Wenn Compliance-gesteuerte Erkennung am wichtigsten ist, dann könnten Logs das richtige Mittel sein. Wenn eine schnelle Time-to-Value und erweiterte Detection und Response-Möglichkeit gewünscht ist, dann ist Endpoint-Detection das richtige Mittel. Wenn keine Sensoren an den Endpunkten installiert werden sollen oder dies nicht möglich ist, dann sollte über netzwerkbasierte Detection nachgedacht werden. Wenn sehr hohe Anforderungen an die Detection gestellt werden, kann sogar eine Kombination aus all dem oben aufgeführten Maßnahmen benötigt werden.
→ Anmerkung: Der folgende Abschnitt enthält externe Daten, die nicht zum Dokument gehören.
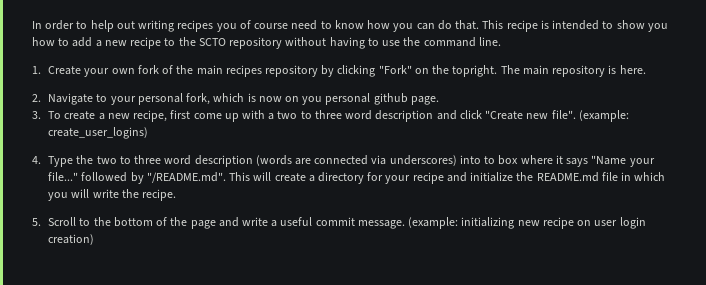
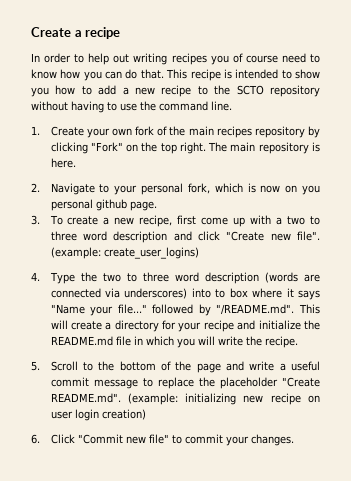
(32, 25) none -> [31,27,121,39] Create a recipe //
[452,65,498,77] topright. -> [160,142,206,154] top right.
[357,220,405,229] message. -> [93,377,320,389] [50,393,121,403] message to replace the placeholder "Create README.md".
(95, 239) none -> [31,434,294,446] // 6. Click "Commit new file" to commit your changes.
Ein weiterer Faktor, der für Investitionen in die Bedrohungserkennung spricht, ist, das Cybersecurity ein „Big Data“-Thema ist. Unabhängig davon, ob die Verantwortlichen Endpoint-Daten, Netzwerkdaten oder Protokolldaten analysieren wollen. Um dieses Problem zu lösen, müssen Unternehmen ihre Investitionen in Technologien mit starken KI/ML-Implementierungen erhöhen, um damit die Analyse der riesigen Datenmengen zu unterstützen.

Der Schlüssel zum Einsatz dieser Technologien liegt in der Erkenntnis, dass sie allein kein Allheilmittel sind. Um den gewünschten Effekt zu haben, muss ein definiertes Problem vorliegen, für das die Technologie als „Werkzeug“ genutzt werden kann – und nicht als „Lösung“. Gute KI/ML-Implementierungen können die Arbeit der Security Analysts erheblich entlasten und sind, zusammen mit Orchestrierung und Automatisierung, in Zukunft die Schlüsselkomponenten für den Aufbau eines Cyber-SOCs.

Outsourcing als Lösungsansatz

Des Weiteren benötigen Unternehmen Fachkräfte aus der Cyber-Sicherheit und müssen Prozesse definieren, um die Analyse und Klassifizierung der über die Detection-Technologien erhobenen Daten rund um die Uhr durchzuführen. Die meisten Unternehmen scheitern an den Faktoren Kosten und Zeit. Nicht wenige wollen sich deshalb die Dienstleistung von einem Managed-Security-Services-Anbieter einkaufen.

Das hat den zusätzlichen Vorteil, dass sie auch rund um die Uhr eine Rückmeldung erhalten, wie es um die Sicherheit ihres Unternehmens steht. Bei jedem Security Incident ist die Höhe des Schadens umgekehrt proportional zu der Zeit, bis der Vorfall entdeckt wird. Um es auf den Punkt zu bringen: Je schneller ein potenzieller Sicherheitsvorfall erkannt wird, desto geringer fällt der finanzielle und immaterielle Schaden (Image) aus. Die reine Erkennung eines Sicherheitsvorfalls ist jedoch nur ein Teil einer guten Security, denn Incident Response und Recovery sind mindestens ebenso wichtig.

Noch immer haben zu viele Unternehmen im letzten Jahr erst auf Sicherheitsvorfälle reagiert, als bereits ein Schaden entstanden ist. Für die Betroffenen, aber auch für alle anderen, wäre es besser, wenn sie damit beginnen proaktiver zu werden. Sich nur auf den Dienstleister zu verlassen, kann nicht im Sinne der Cyber-Sicherheit sein. Vielmehr bedarf es auch interner Anstrengungen, um die eigene IT-Sicherheit und Informationssicherheit zu stärken.
Sobald Sicherheitsverantwortliche Einblick in ihre Assets und Daten haben, müssen Investitionen in allen Bereichen der Prevention, Detection und Response getätigt werden. Diese drei Prozesse werden sich in den nächsten Jahren natürlich auch weiterentwickeln, das müssen sie denn die Cyber-Sicherheitslandschaft wird nicht einfacher, sondern komplexer und Angreifer aller Lager immer professioneller:

  • Die Prevention wird von einem „Alles-oder-Nichts“-Ansatz zu einem risikobasierten Ansatz übergehen. Kritische Daten oder Mitarbeiter, die Zugang zu kritischen Daten haben, müssen weiterhin den erforderlichen Schutz erhalten.
  • Die Detection wird sich von der „Standard“-Variante hin zu einer kundenspezifischen Detection weiterentwickeln. Generische Regeln in einem SIEM reichen nicht aus, um intelligente Malware zu entdecken.
  • Die Response wird sich von der „Pannen-Hilfe“ zu einem proaktiven und geplanten Ansatz verlagern.

Die Kombination der eigenen Fähigkeiten mit der Nutzung externer Ressourcen ist der sicherste Weg in die Zukunft. Viele Organisationen verfügen mittelfristig nicht über die erforderlichen Fähigkeiten in den Bereichen Detection und Response. Anbieter und Fachleute in diesen Bereichen werden also umso gefragter sein, um so mehr Unternehmen realisieren, dass sie sich nicht auf eine einfache Prevention verlassen können.

Fabian Beutel ist Head of Consulting bei der Orange Cyberdefense Germany GmbH.